Thank you to editor Jillian Mukavetz and womens quarterly conversation for asking me really smart and fun questions.
Here’s the introduction to the interview, for the full text please click here:
womens quarterly conversation profile in poetics with Maria Garcia Teutsch
You are sitting beneath the shade of a coral curtain. The curtain was created by ‘we’ hand-strung ornaments, balanced from sandy trees in the Far East. In the Western hemisphere of the world ‘I’ stretch out my legs on a plush Ikea perch, making sure to check if ‘I’ have enough. Carbon dioxide cartridges for my home made sparkling mineral beverage, for example. Take a step away from the romanticization of these images and ask yourself the following. Does patriarchal structure and commodification depend on its cultural configuration? How does self and subjugation interplay in the conversation? Does identity depend on its soil? We converse today with Maria Garcia Teutsch: a writer whose journey in this interview begins as a young girl planter of wishes.
Teutsch now, self-ascribed as “southern-protestant-pacifist-radical-chicana-feminist-super-pussy-take-no-crap-offa-nobody-no-how-type-of-writer,” is a well-traveled poet, mother, wife, teacher, community builder devoted to “helping artists get their stuff out there.” We speak to her about America’s open markets and how language is “shaped into the image of its maker”. The message is not always easy for readers to digest because of the origin of the earth. She admits, “part of the beauty of poetry is that I can break language down and let it do the work.” Here we glimpse how revolution occurs every day, pronounces and obscures the inscriptions of our cultural framework, and how we learn to respect the nuances of that glass of water.

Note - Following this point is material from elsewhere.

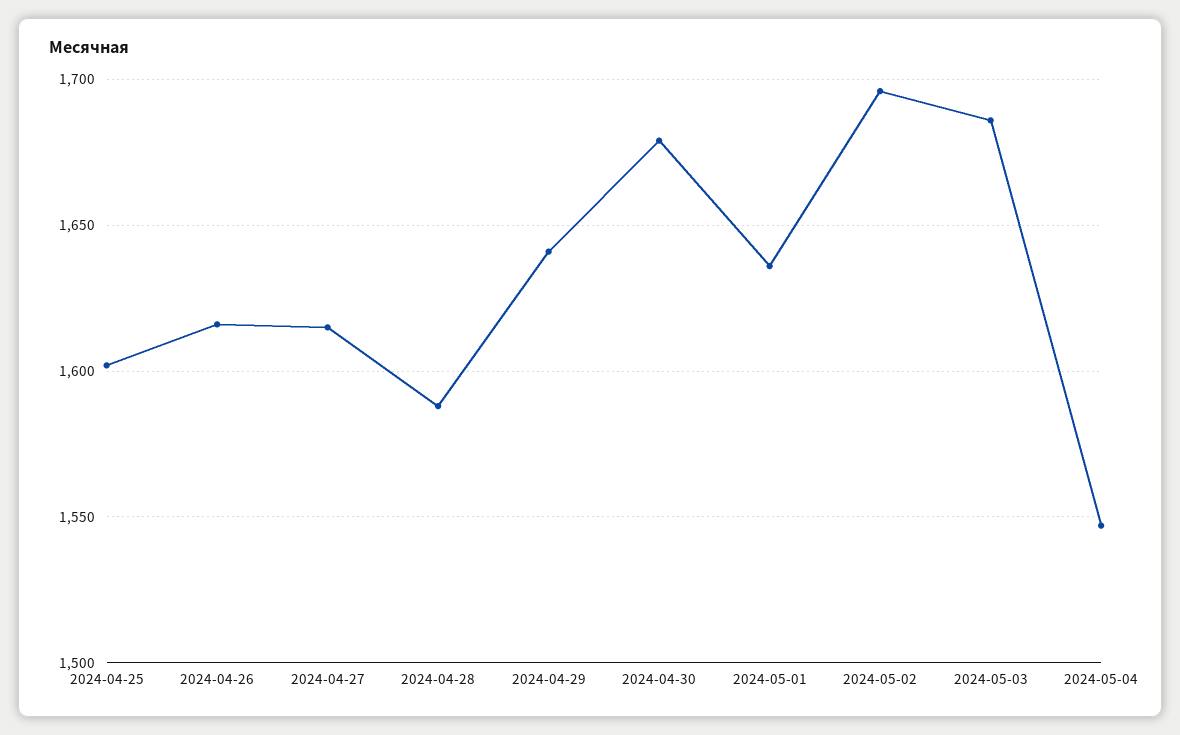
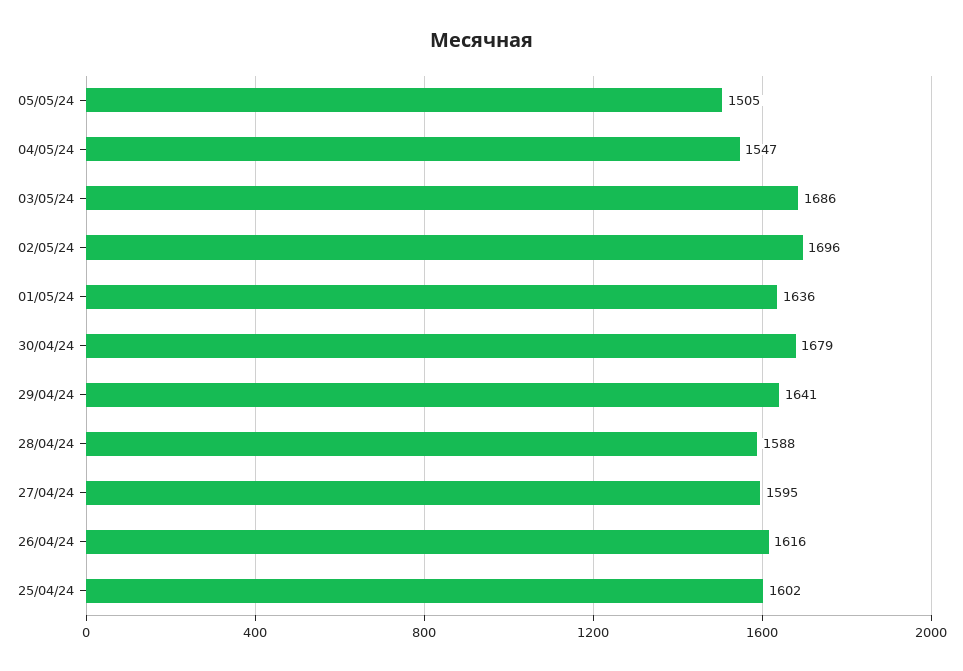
2024-04-27: 1615 -> 1595
05/05/24: none -> 1505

Teutsch’s most recent work, the focus of this profile, The Revolution Will have its Sky, is the recent winner of the 2014 Minerva Rising chapbook competition. The collection contemplates existential notions of the self. She tells us, “we little beings do all we can to change the world, and the effort is worth it, but don’t confuse good work with importance.” The focus of this book is about “women as subject, object, and ruler.” Here we “invert the social order and in the end, the madame becomes queen. Queen of what? The social order is still patriarchal, the war machine still goes on, but the revolution, well, that may have just begun.” Let us applaud and take part. In the revolution.